### Task item
Pictures aside, write every record out again word for word.

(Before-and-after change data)
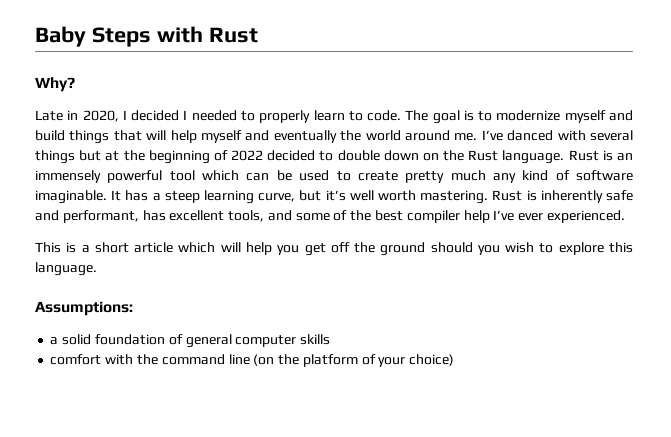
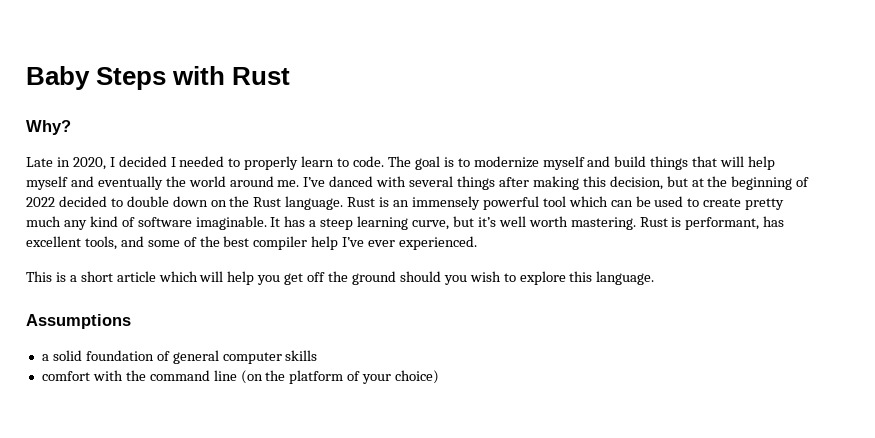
- I’ve danced with several things but at the beginning of 2022 decided to double down on the Rust language.
+ I’ve danced with several things after making this decision, but at the beginning of 2022 decided to double down on the Rust language.
- Rust is inherently safe and performant, has excellent tools, and some of the best compiler help I’ve ever experienced.
+ Rust is performant, has excellent tools, and some of the best compiler help I’ve ever experienced.
- Assumptions:
+ Assumptions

### Answer to this exercise
- I’ve danced with several things but at the beginning of 2022 decided to double down on the Rust language.
+ I’ve danced with several things after making this decision, but at the beginning of 2022 decided to double down on the Rust language.
- Rust is inherently safe and performant, has excellent tools, and some of the best compiler help I’ve ever experienced.
+ Rust is performant, has excellent tools, and some of the best compiler help I’ve ever experienced.
- Assumptions:
+ Assumptions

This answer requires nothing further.